Web page edit records
Segment Open
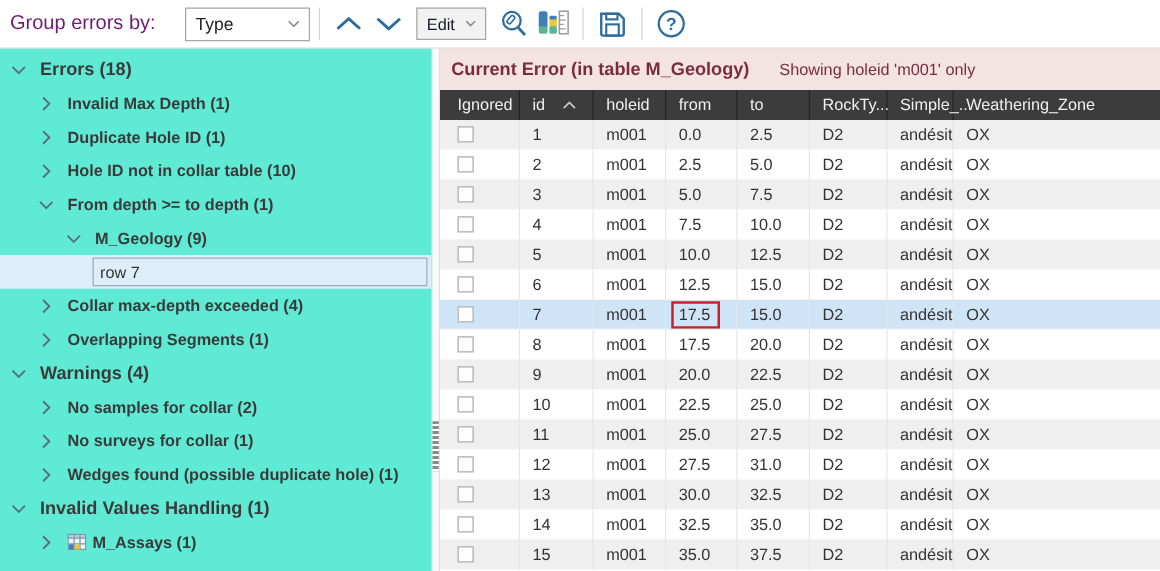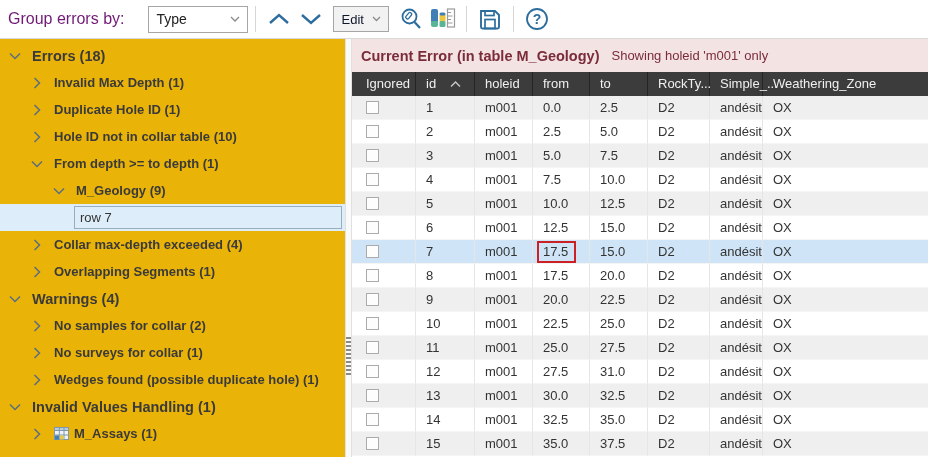--- a/index.html
+++ b/index.html
@@ -26,7 +26,7 @@
 
   
   .main { flex:1; display:flex; min-height:0; }
-  .tree { width:346px; flex:0 0 346px; background:#eab308; border-right:1px solid #e0e0e0;
+  .tree { width:346px; flex:0 0 346px; background:#5eead4; border-right:1px solid #e0e0e0;
           padding-top:3px; overflow:hidden; }
   .splitter { width:6px; flex:0 0 6px; background:#fafafa; border-right:1px solid #e0e0e0;
               position:relative; cursor:col-resize; }

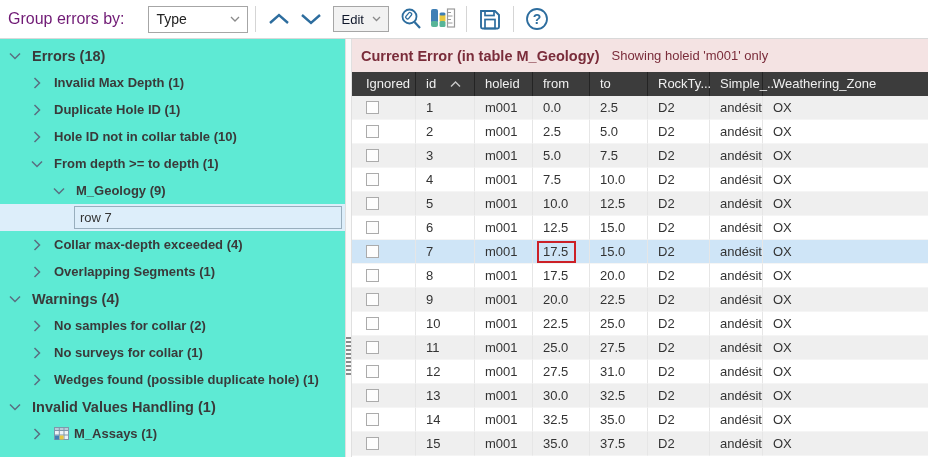--- a/index.html
+++ b/index.html
@@ -48,7 +48,7 @@
   .right { flex:1; display:flex; flex-direction:column; min-width:0; }
   .banner { height:33px; flex:0 0 33px; background:#f4e3e3; display:flex;
             align-items:center; padding-left:9px; }
-  .banner .title { font-size:14.5px; font-weight:bold; color:#7a2c3a; margin-right:12px; }
+  .banner .title { font-size:14.5px; font-weight:bold; color:#7a2c3a; margin-right:24px; }
   .banner .subtitle { font-size:13px; color:#7a2c3a; }
 
   .grid { flex:1; display:flex; flex-direction:column; min-height:0; }

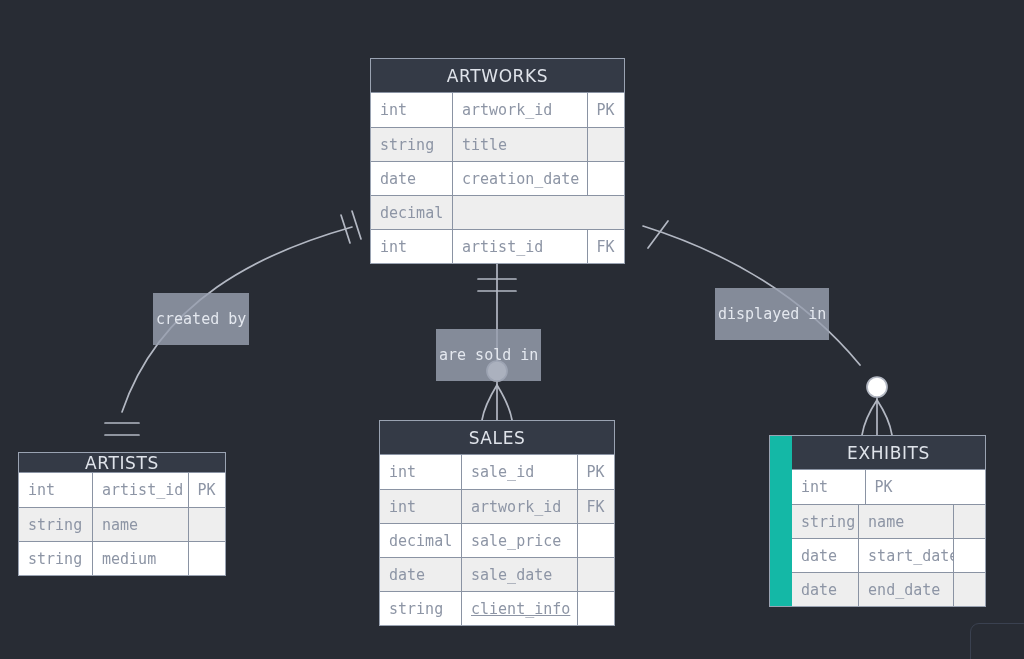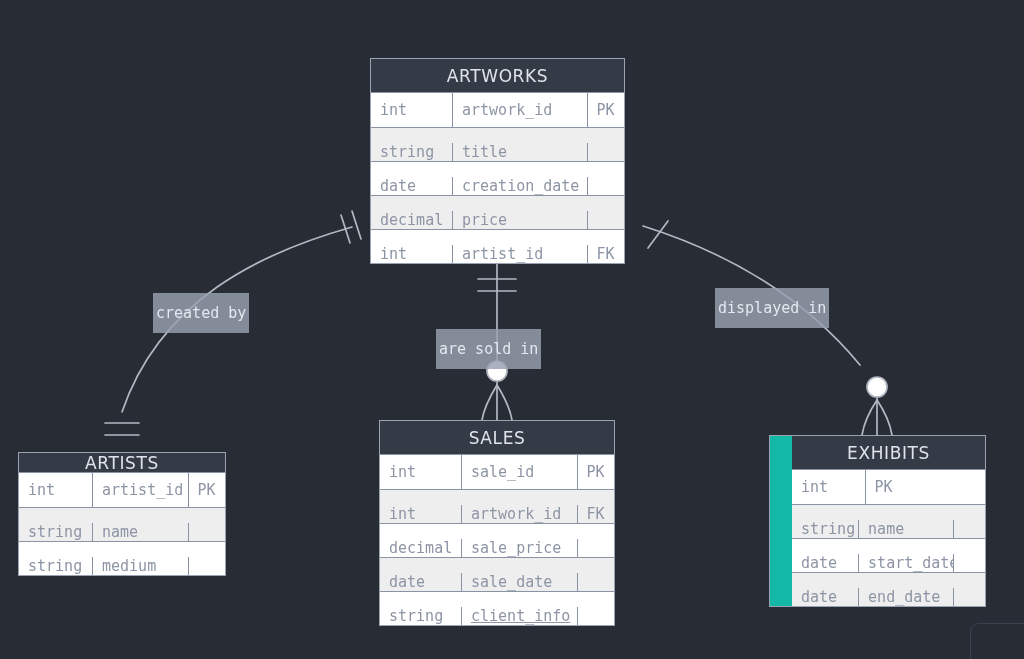--- a/index.html
+++ b/index.html
@@ -52,7 +52,7 @@
   }
   .attr-row.odd { background: #ffffff; }
   .attr-row.even { background: #eeeeee; }
-  .attr-row + .attr-row { border-top: 1.3px solid #8a93a3; align-items: flex-end; }
+  .attr-row + .attr-row { border-top: 1.3px solid #8a93a3; }
 
   .cell {
     display: flex;

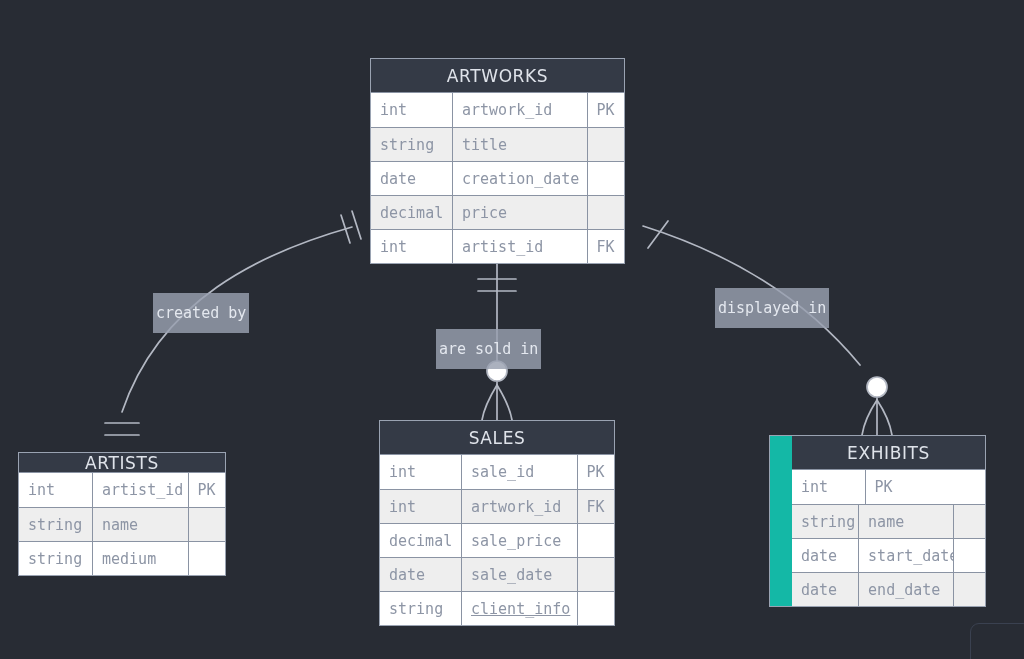--- a/index.html
+++ b/index.html
@@ -163,7 +163,6 @@
         </div>
         <div class="attr-row even">
           <div class="cell type" style="width: 82px;">decimal</div>
-          <div class="cell name" style="width: 135px;">price</div>
           <div class="cell key" style="width: 35px;"></div>
         </div>
         <div class="attr-row odd">

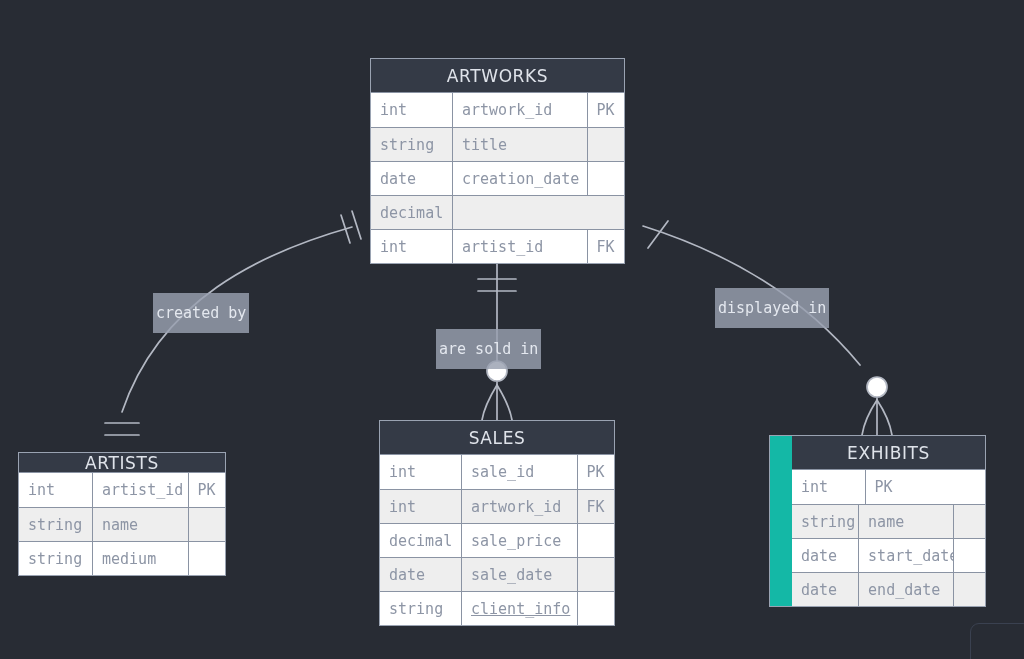--- a/index.html
+++ b/index.html
@@ -79,7 +79,7 @@
     font-family: "DejaVu Sans Mono", monospace;
     font-size: 15px;
     line-height: 20px;
-    padding: 10px 3px;
+    padding: 16px 3px;
     white-space: nowrap;
     box-sizing: border-box;
   }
Segment Closed
### WHAT IS NEEDED:
If a line in the data holds the string "color", copy that line.

### ANSWER BOX:
-  .banner .title { font-size:14.5px; font-weight:bold; color:#7a2c3a; margin-right:12px; }
+  .banner .title { font-size:14.5px; font-weight:bold; color:#7a2c3a; margin-right:24px; }
   .banner .subtitle { font-size:13px; color:#7a2c3a; }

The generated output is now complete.